Are there any better ideas out there?


----------



## peribro (Sep 6, 2009)

Jean, have you thought about an external silver screen?


----------



## jiwawa (Jun 22, 2007)

Yes, I have used one very, very occasionally in the past but because of my style of MHing (on aires or wilding, and solo, I prefer to be able to take off at a moment's notice without getting out of the van.

I've never had to, but I prefer to keep the option.


----------



## jiwawa (Jun 22, 2007)

OK, given that I'm stuck with my own idea....

I'm assuming the easiest way is to feed the curtain into the awning rail at the centre of the rail, fanning out to the sides. 

How do I open the rail to allow for entry into the channel; what do I use to part the edges and how much of an opening should I make?

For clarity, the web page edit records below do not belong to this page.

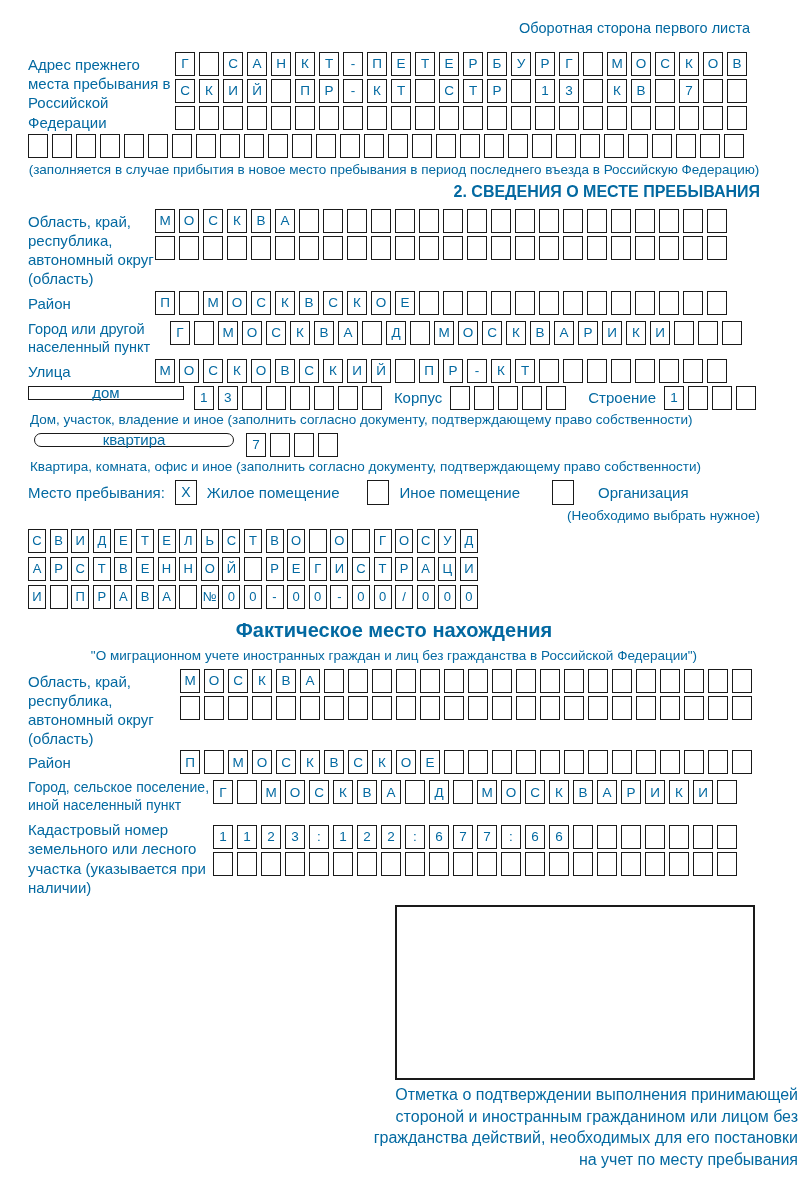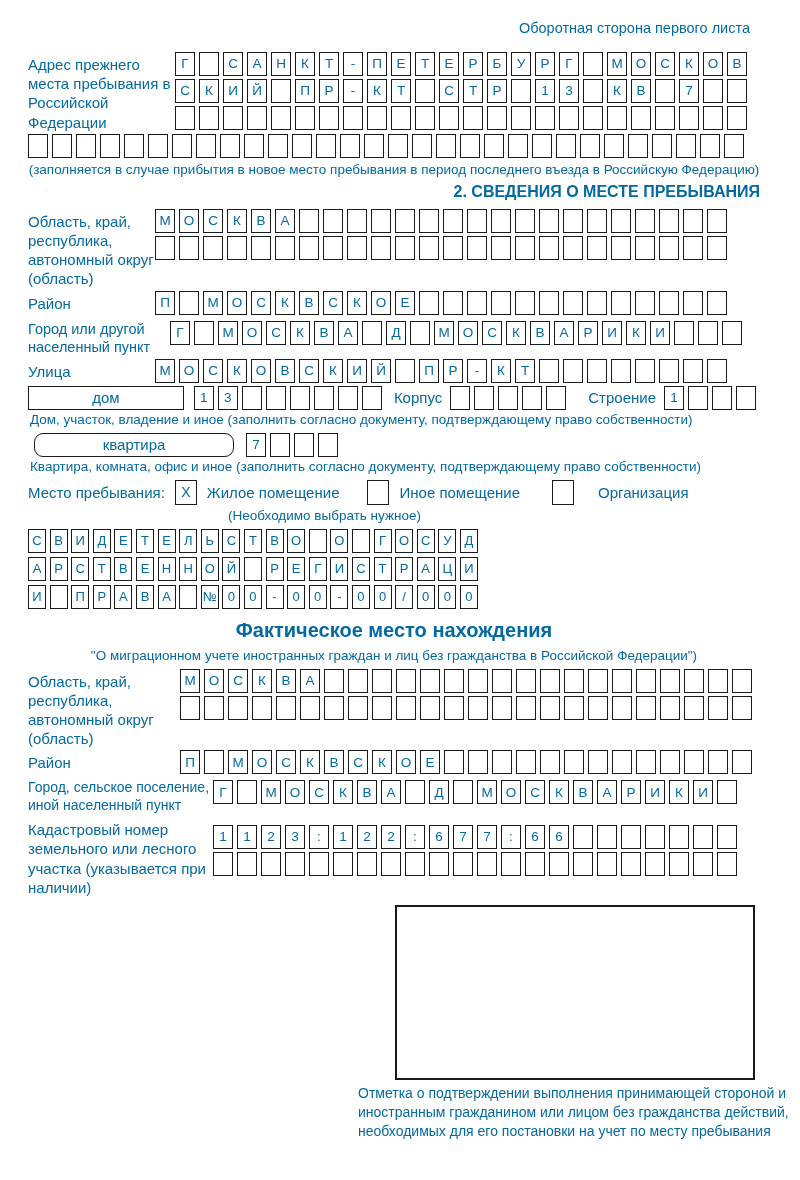"дом" .namebox { height: 24px -> 14px }
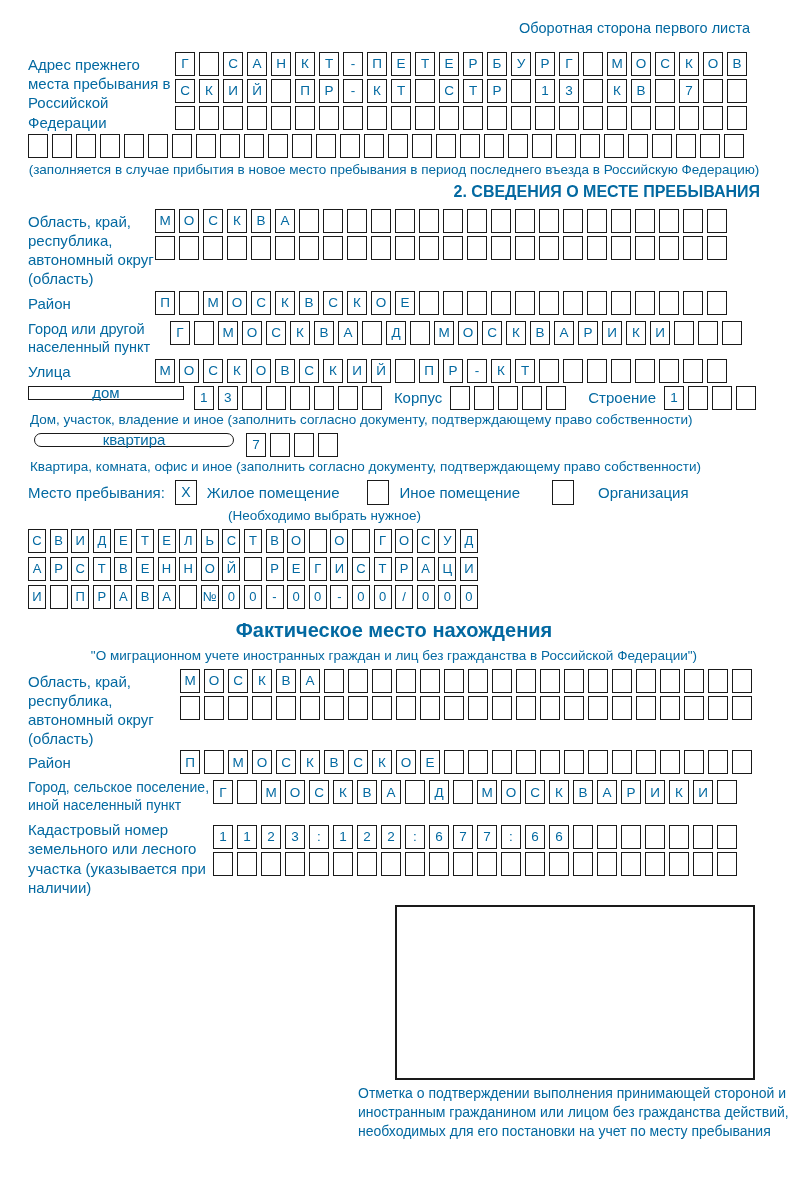"(Необходимо выбрать нужное)" div.caption { text-align: left -> right }
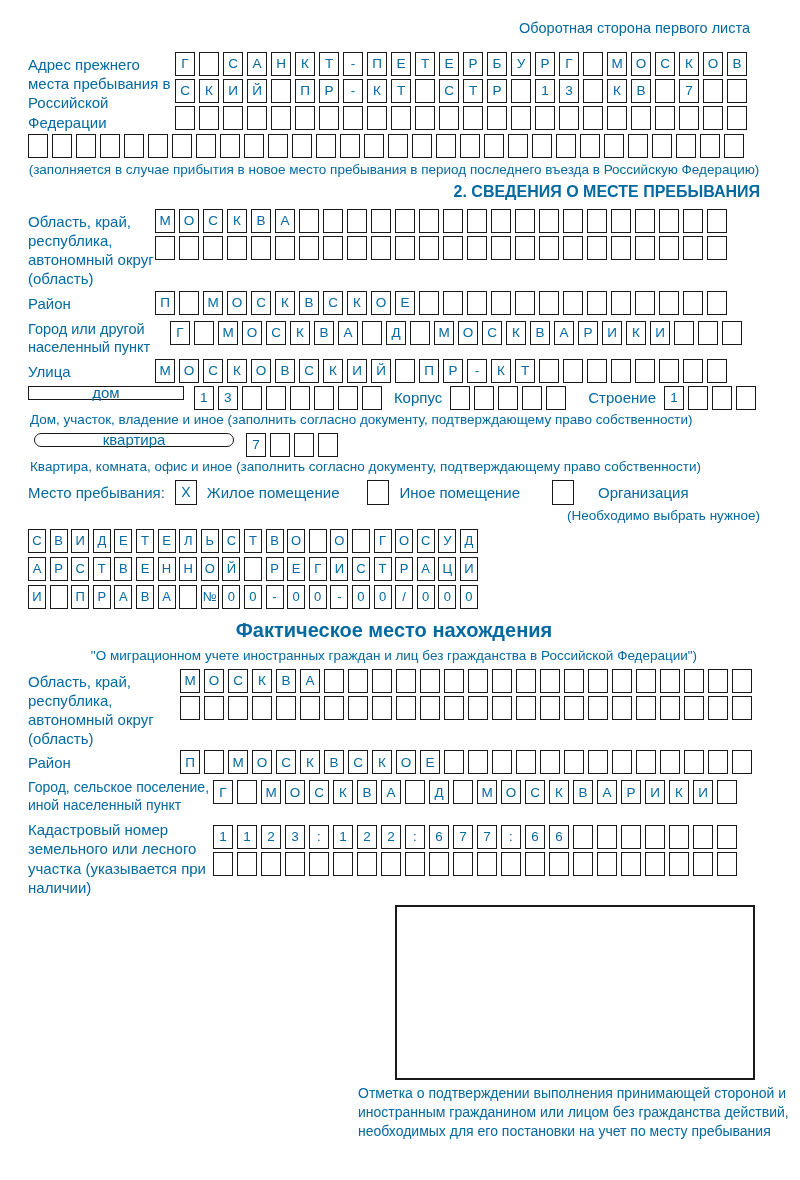"Отметка о подтверждении выполнения" .stamp-caption { font-size: 14px -> 16px; text-align: left -> right }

Im hoping a little hacksaw will do for cutting the rail. What would I use for smoothing the sharp corners?


----------



## peribro (Sep 6, 2009)

Why not use an internal silver screen then?

https://www.johnscross.co.uk/motorhome-internal-silver-thermal-screens.html


----------



## dghr272 (Jun 14, 2012)

jiwawa said:


> OK, given that I'm stuck with my own idea....
> 
> I'm assuming the easiest way is to feed the curtain into the awning rail at the centre of the rail, fanning out to the sides.
> 
> ...


Not sure about the urgency of this and hard to visualise the whole problem, but I'd happily have a look at it when I'm home in October.

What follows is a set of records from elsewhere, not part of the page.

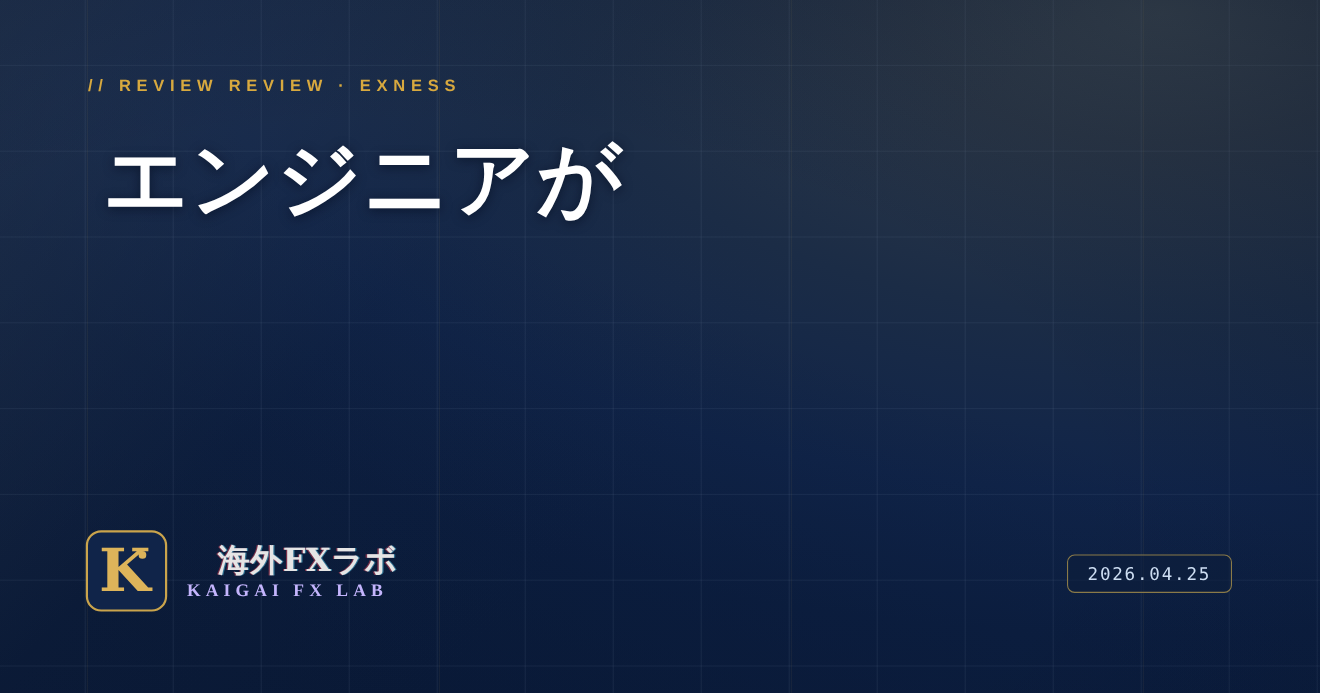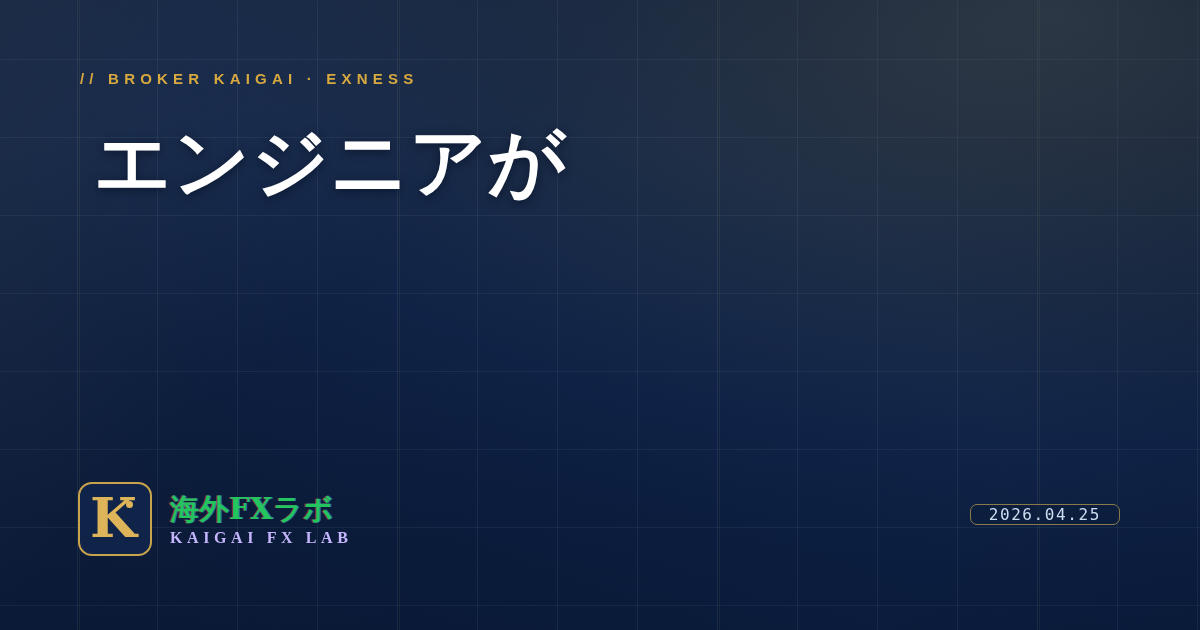"// BROKER KAIGAI · EXNESS" div.eyebrow { text: BROKER KAIGAI -> REVIEW REVIEW }
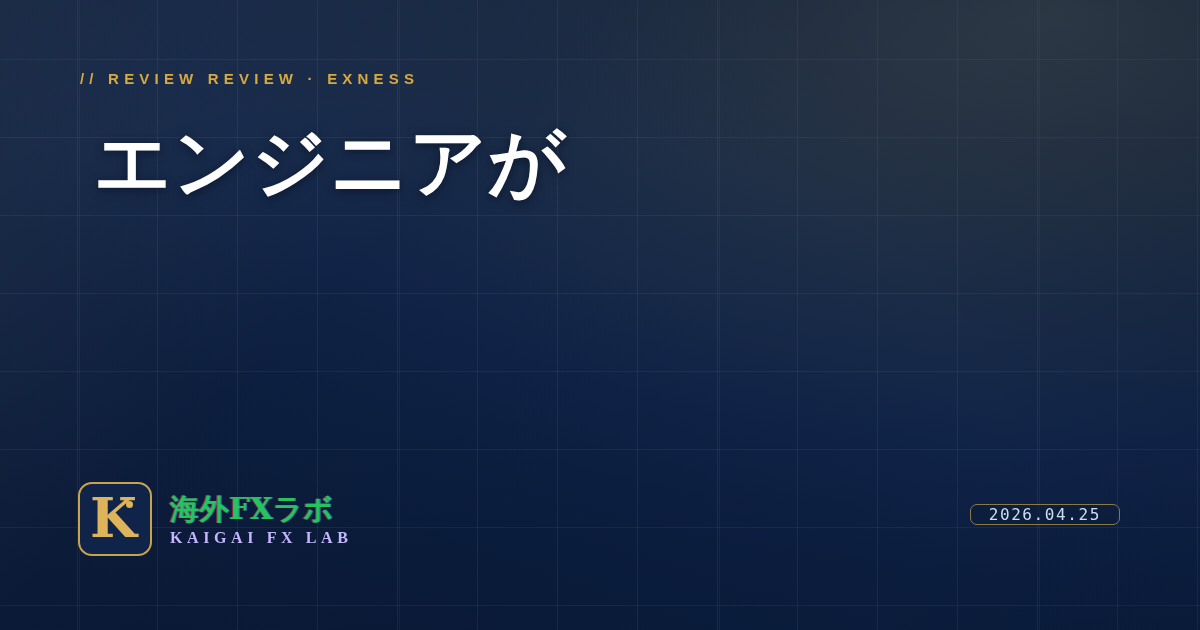"海外FXラボ" .logo-title { color: #22c55e -> #e5e5e5; margin-left: none -> 28px }
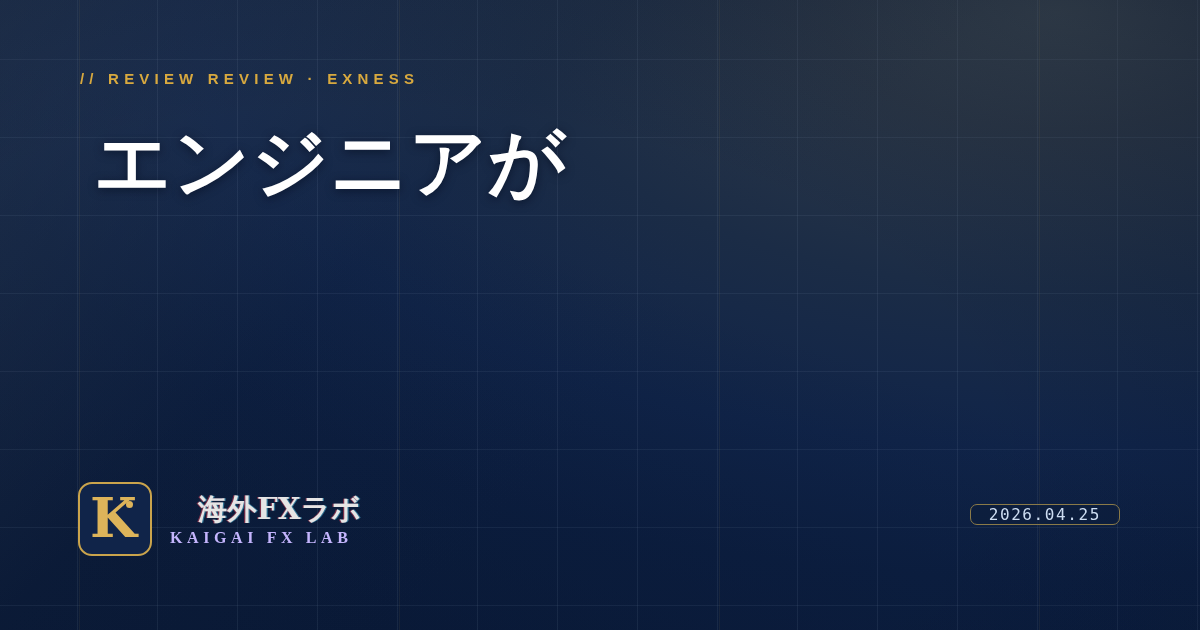"2026.04.25" .date-badge { height: 21px -> 35px }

In the interim, as to making an entry point in an awning rail, a little heat from a blowtorch and a pair of pliers could work to flare it open enough and leave no sharp edges, or grind open an entry point, a file or a Dremel type tool with the fine grinding attachment would work or just a fine file.

Terry


----------



## jiwawa (Jun 22, 2007)

peribro said:


> Why not use an internal silver screen then?
> 
> https://www.johnscross.co.uk/motorhome-internal-silver-thermal-screens.html


I find the internal thermal screens for window glass quite awkward to work with but was interested in the floor-length screens in your link (tho not in the price!) But it reminded me that I had previously bought heavy grade velcro so maybe I should just go with that, now that I've decided to use the rear-facing surface of the board. 


dghr272 said:


> Not sure about the urgency of this and hard to visualise the whole problem, but I'd happily have a look at it when I'm home in October.
> 
> In the interim, as to making an entry point in an awning rail, a little heat from a blowtorch and a pair of pliers could work to flare it open enough and leave no sharp edges, or grind open an entry point, a file or a Dremel type tool with the fine grinding attachment would work or just a fine file.
> 
> Terry


Had a laugh at the blowtorch Terry - definitely beyond my paygrade!!

That's very kind of you - unfortunately we're going to be swapping places as I'm on my way to Spain mid-Sep.


----------